Que todos sean felices. Comparte tu punto. Es tuyo. Lo sientes. Está en ti. No se dobla. Es único. Es tuyo. No lo trocees. No se dobla. Comparte tu punto. Y siéntelo. Fíjate en él. Siente el punto en tu cabeza. Es tuyo. Si hay punto tú lo sientes. Compártelo. No hace falta que preguntes cómo. Atención y concentración. Comparte el punto con armonía. Que todos sean felices. Imagina ahora un ser querido. Visualiza su imagen. Una imagen nítida de un ser querido. Siente la imagen. Hazlo mientras respiras profundo. Y retén el aire. Si el ser es querido la sensación será agradable. Regocíjate en esa sensación. Es tuya. Con un ser querido. Y ahora siente el punto. En tu cabeza o en cualquier lugar del cuerpo. Es una voltereta. El punto sentido también será agradable. Tan agradable como tu ser querido. Es de los dos. Agradable para los dos en ti. Es compartido. No vale cualquier sensación. Que todos sean felices. El punto es de todos.

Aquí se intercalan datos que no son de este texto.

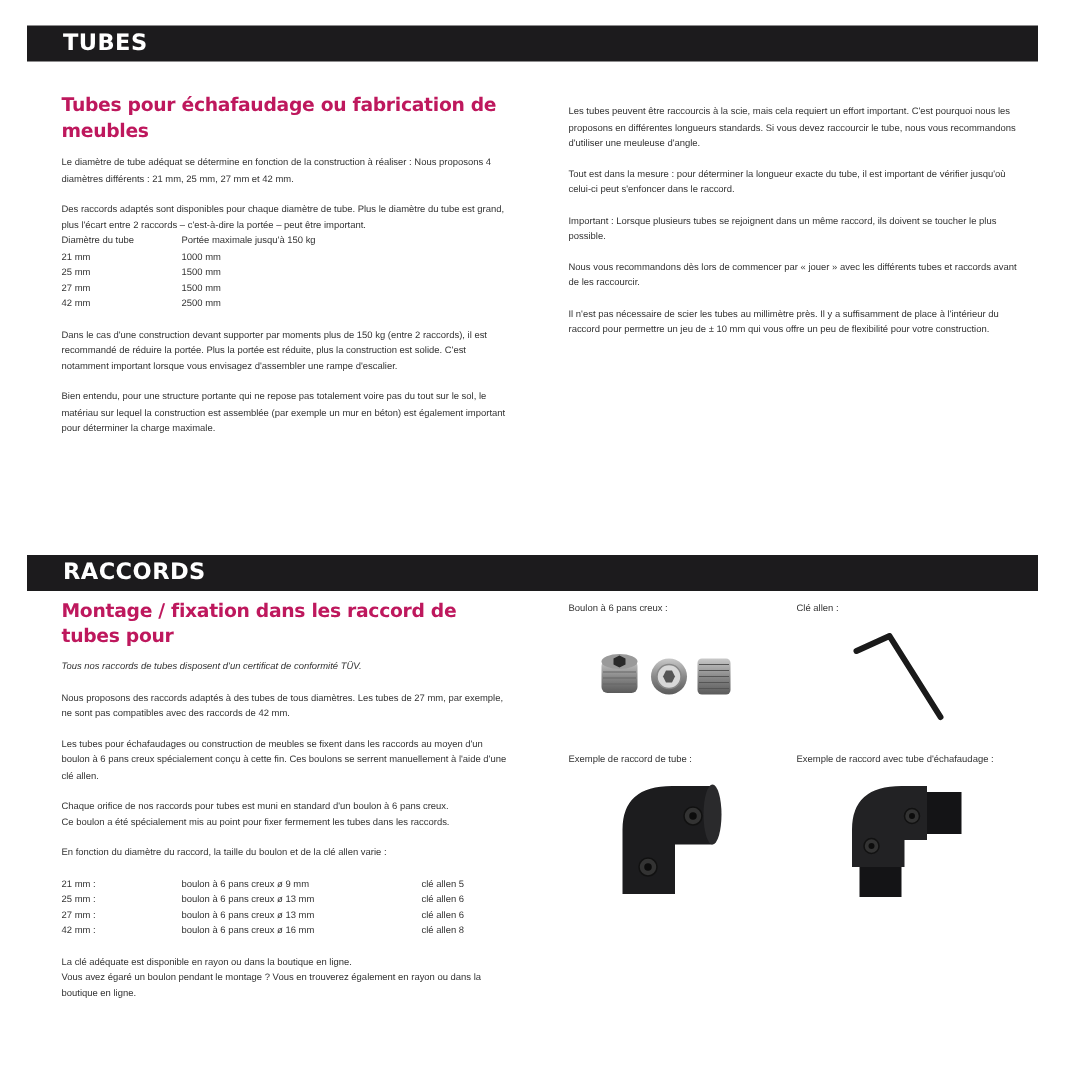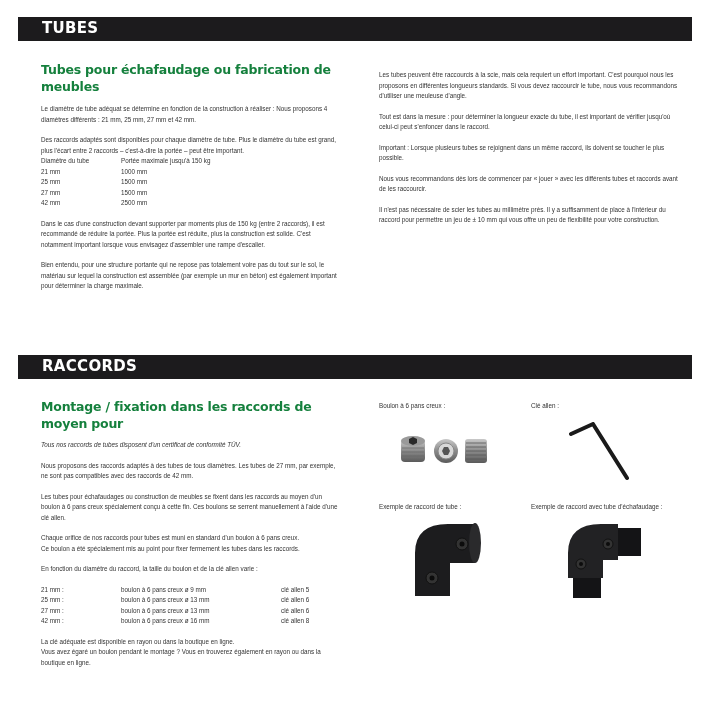--- a/index.html
+++ b/index.html
@@ -10,7 +10,7 @@
               font-size: 15px; letter-spacing: 0.3px; font-family: "DejaVu Sans", sans-serif; }
   .col { position: absolute; }
   h2 { margin: 0; font-family: "DejaVu Sans", sans-serif; font-weight: bold; font-size: 12.5px;
-       line-height: 17px; color: #15803d; letter-spacing: -0.2px; }
+       line-height: 17px; color: #be185d; letter-spacing: -0.2px; }
   p { margin: 0; font-size: 6.3px; line-height: 10.5px; color: #333; }
   .gap { height: 10px; }
   .t2 { display: grid; grid-template-columns: 80px auto; font-size: 6.3px; line-height: 10.5px; color:#333; }

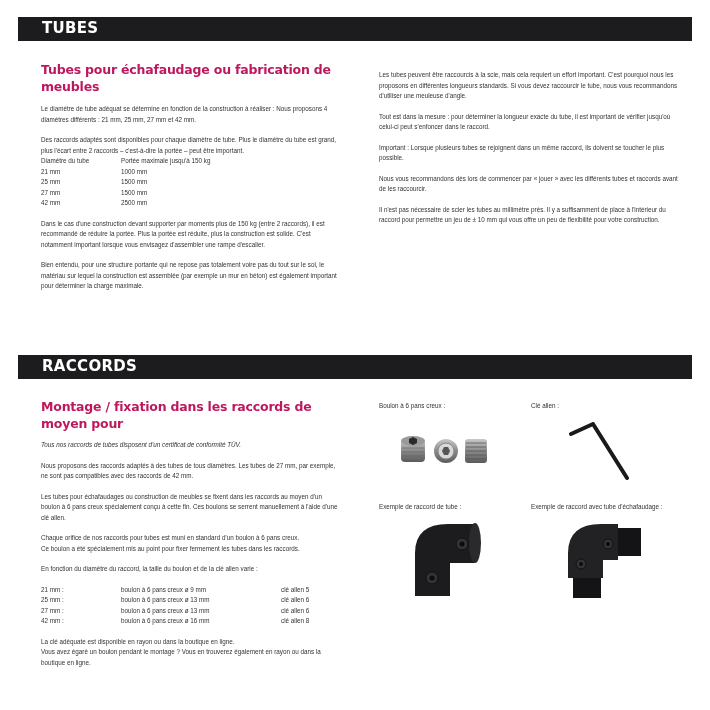--- a/index.html
+++ b/index.html
@@ -65,7 +65,7 @@
   <p>Il n'est pas nécessaire de scier les tubes au millimètre près. Il y a suffisamment de place à l'intérieur du raccord pour permettre un jeu de ± 10 mm qui vous offre un peu de flexibilité pour votre construction.</p>
 </div>
 
-<div class="bar" style="top:355px;">
+<div class="bar" style="top:370px;">
   <span>RACCORDS</span>
 </div>
 

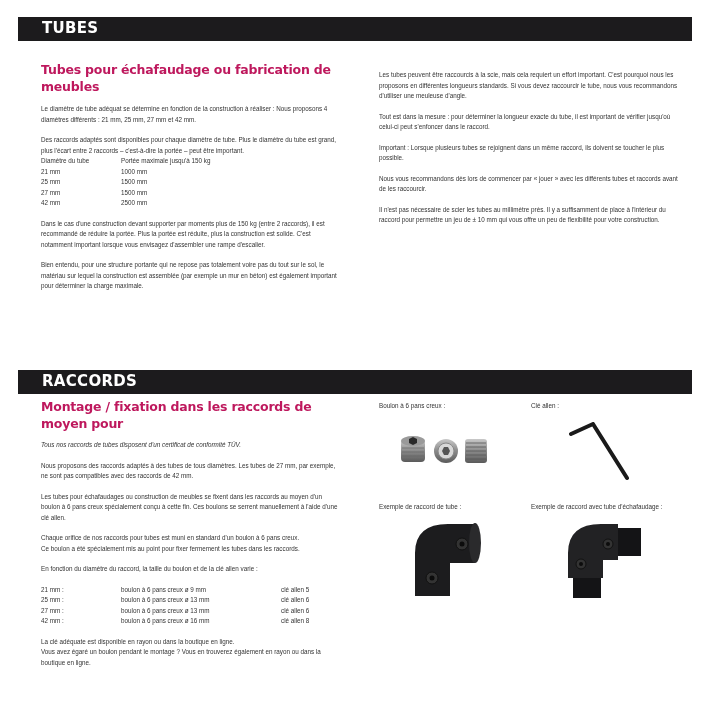--- a/index.html
+++ b/index.html
@@ -71,7 +71,7 @@
 
 <div class="col" style="left:41px; top:398px; width:300px;">
   <h2>
-    <span>Montage / fixation dans les raccords de moyen pour</span><br>
+    <span>Montage / fixation dans les raccord de tubes pour</span><br>
   </h2>
   <div style="height:8px"></div>
   <p class="italic">Tous nos raccords de tubes disposent d'un certificat de conformité TÜV.</p>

            Una lectura detenida confirmó que aquellas palabras, sus letras, tenían cierto volumen y peso, el justo para permitir que sus sombras proyectadas sobre el papel interfirieran en una interpretación viva del texto, a favor de su anulación. Palabras hondas por pesadas, que empujan-perforan y permanecen, y voluminosas, que ocupan un espacio multi-dimensional excluyente en la repetición de la pegatina, tan preocupantes y repulsivas para Trebor que, sin atender para nada a su acompañante, tuvo que ir de inmediato hacia una cabina cercana mientras repetía “Tengo que hablar con Amadeo”. El joven recién conocido, ya en un quinto plano respecto a la cabina, marchó en solitario de vuelta al puente dando vueltas a si, una vez el poder re-productor de una fotocopiadora reducía el carácter de arraigo insolente de la pega de la pegatina, un abanico sería necesario para que los papeles que somos no se dispersaran sin más al azar, sino con alguna orientación, también pesada, sangrante, pero diferenciada del flujo caprichoso del aire en movimiento que es el viento. Otro asunto sería preguntarse quién alzaría el abanico, si acaso un papel puede hacer tal cosa, o, en definitiva, si hay diferentes modos de abanicar o incluso si el abanico, en cuanto impreso y coloreado, era también ya algún tipo de papel fotocopiado y de lo que se trataría entonces es de diferentes modos ordenados de girar y virar papeles.
            En torno a algo parecido, al menos en “Vinagreras del Cajón”, comenzó la revolución de las fotocopiadoras y el abanico. Porque de lo que se trataba, y no otra cosa fue lo que Trebor habló por teléfono con Amadeo, era de hacer pueblo la ciudad, de poblarla con algo más que esqueletos, leyendas y milagros. Faltaba el enlace propio del suicido de la memoria entretejida. Más que tener vida, des-virtualizar el punto o acumular puntos, suicidarse cada día para vivir.
El joven llegó al puente mientras Trebor continuaba hablando por teléfono. Algunas nubes de las que ocupaban parte del cielo se habían desplazado.